Per la libertà del popolo iraniano

Nella foto - Laboratorio Sociale Alessandria

Venerdì 23 gennaio alle 17.30, torniamo in piazza ad Alessandria dopo le grandi mobilitazioni contro il genocidio in Palestina, perché non possiamo scegliere quali massacri rendere visibili e quali no, né accettare che l’orrore diventi routine.

Da settimane, il popolo iraniano è protagonista di una mobilitazione popolare di massa contro il carovita, la repressione e un regime fondamentalista e autoritario che da decenni governa attraverso la violenza. La risposta del regime è stata brutale.

Secondo diverse fonti, il bilancio delle vittime della repressione è di migliaia di morti, molti dei quali sotto i 30 anni, oltre a arresti, torture e condanne a morte.In Iran sono scesi in piazza lavoratori e lavoratrici, studentesse e studenti, giovani, donne e uomini del popolo per una mobilitazione che rivendica giustizia sociale, diritti e democrazia.

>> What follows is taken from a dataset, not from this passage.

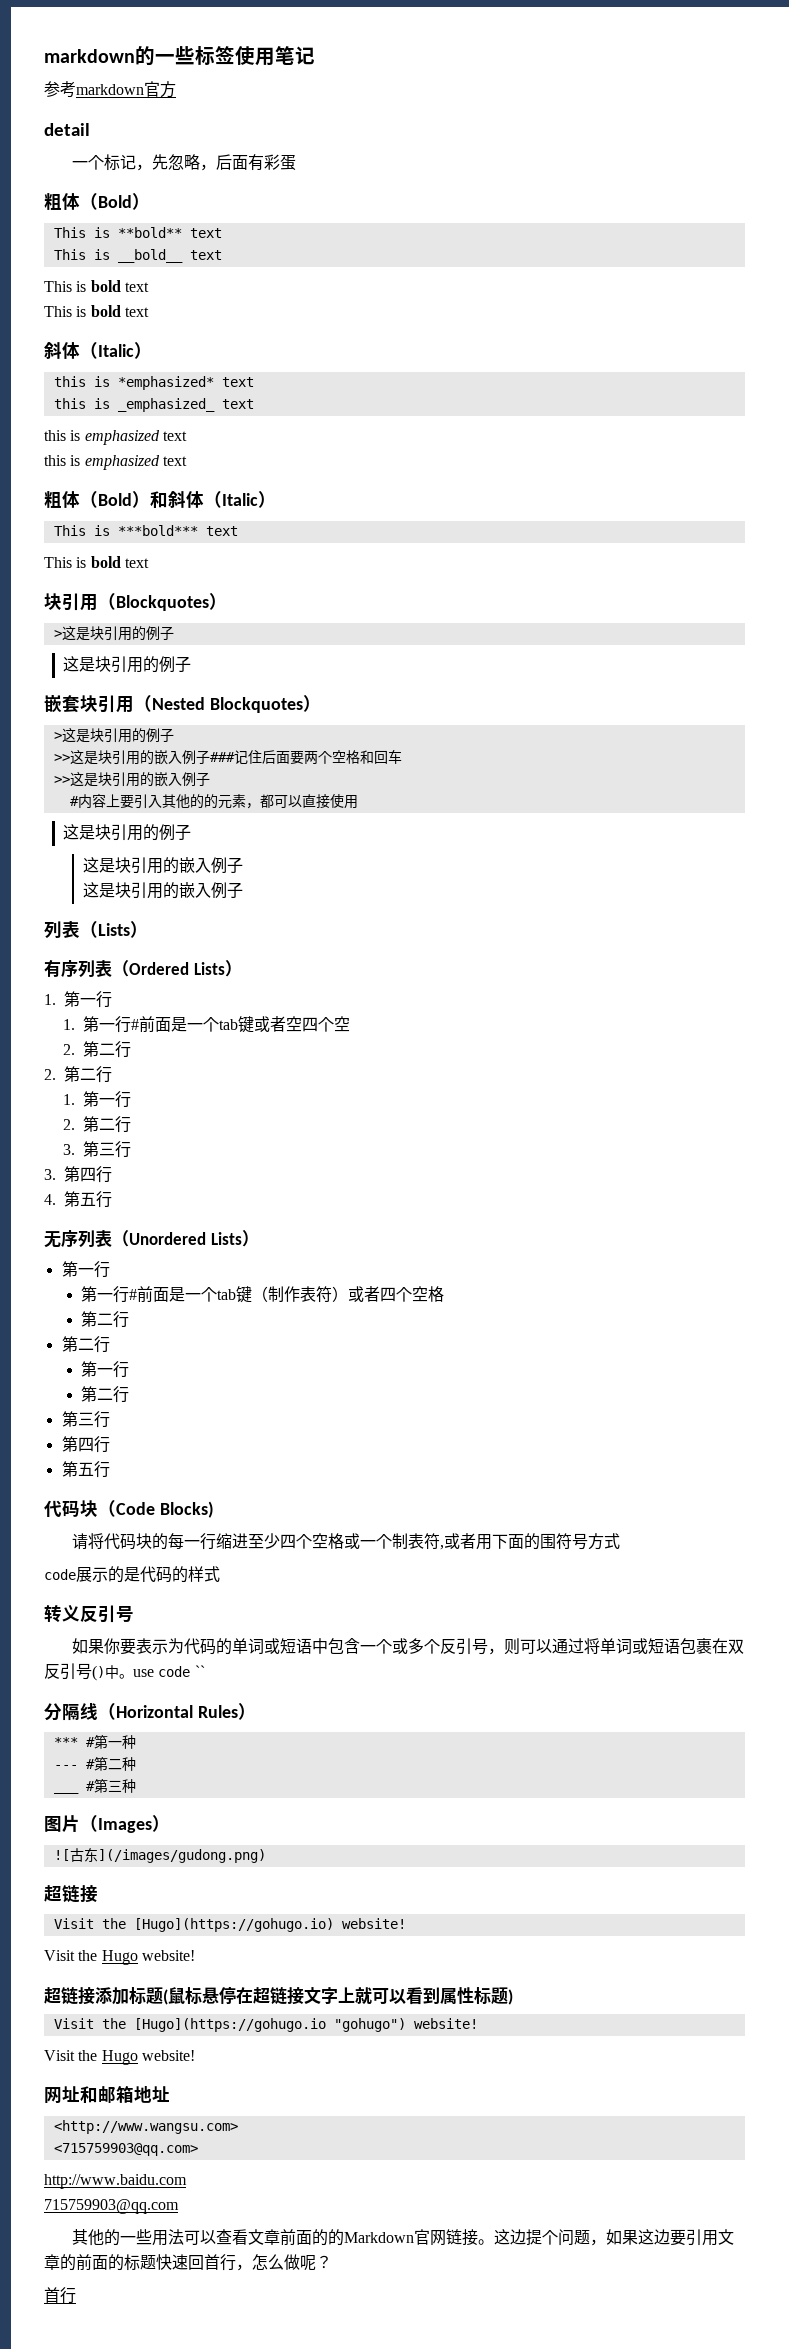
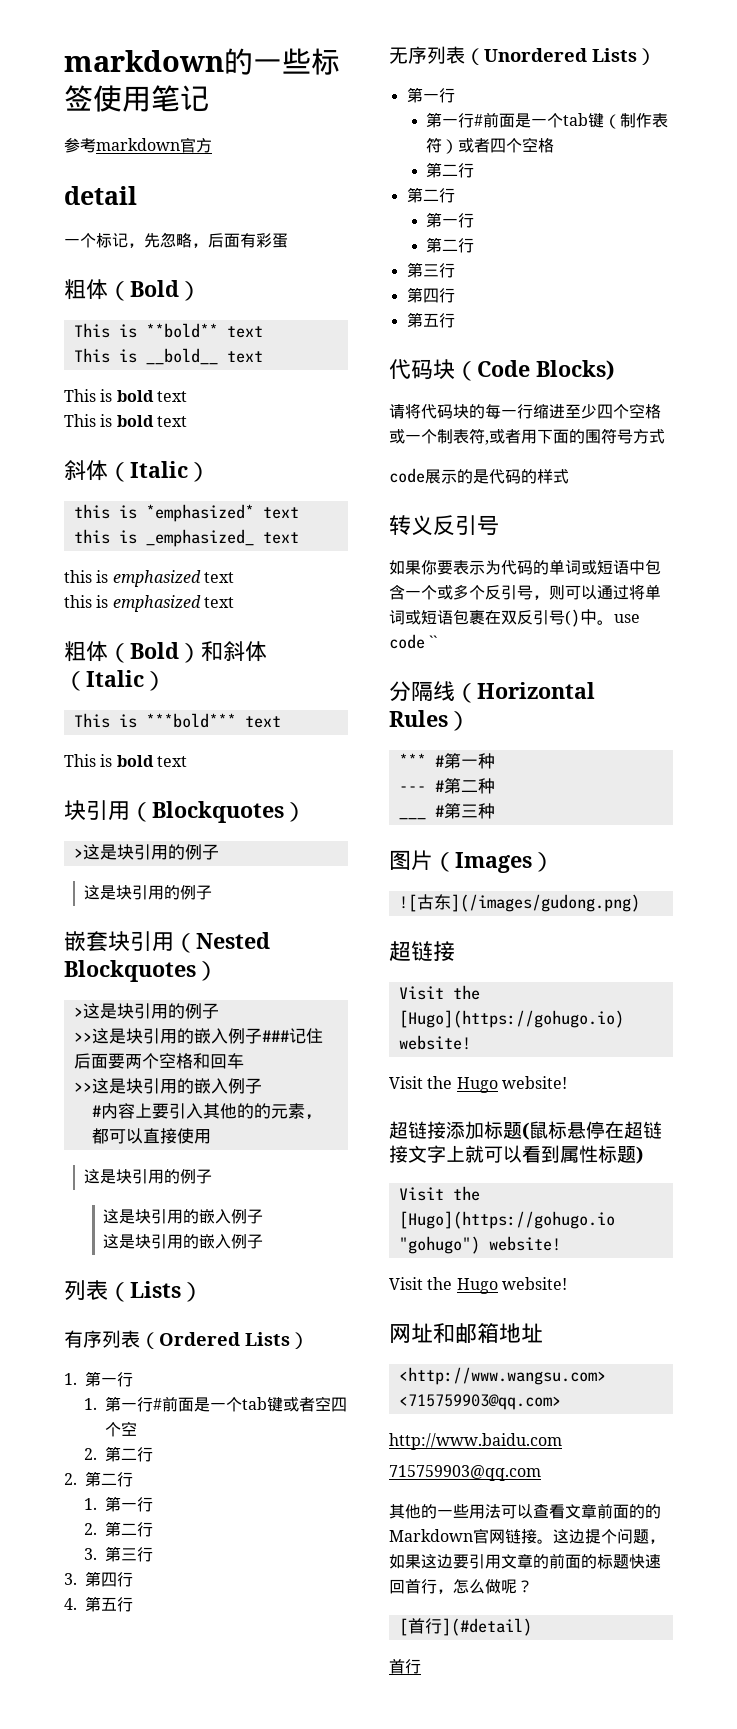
+ [首行](#detail)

Protestano, scioperano, occupano le strade e le università, rischiando letteralmente la vita. A loro, esprimiamo la nostra solidarietà incondizionata. Ed è questo, oggi, l’unico atto politico che abbia senso.Il fatto che Trump, Netanyahu o altre potenze imperialiste tentino di strumentalizzare le proteste e di mettere la loro bandiera sulla rivolta non rende il regime di Teheran meno repressivo o meno sanguinario e criminale.

Stare con le iraniane e gli iraniani significa stare con la capacità dei popoli di sollevarsi, organizzarsi e autodeterminarsi contro le ingiustizie e l’oppressione, senza guerre, senza interventi militari, senza colonialismo. Perché la libertà o è di tutte e di tutti, a qualsiasi latitudine, o non è.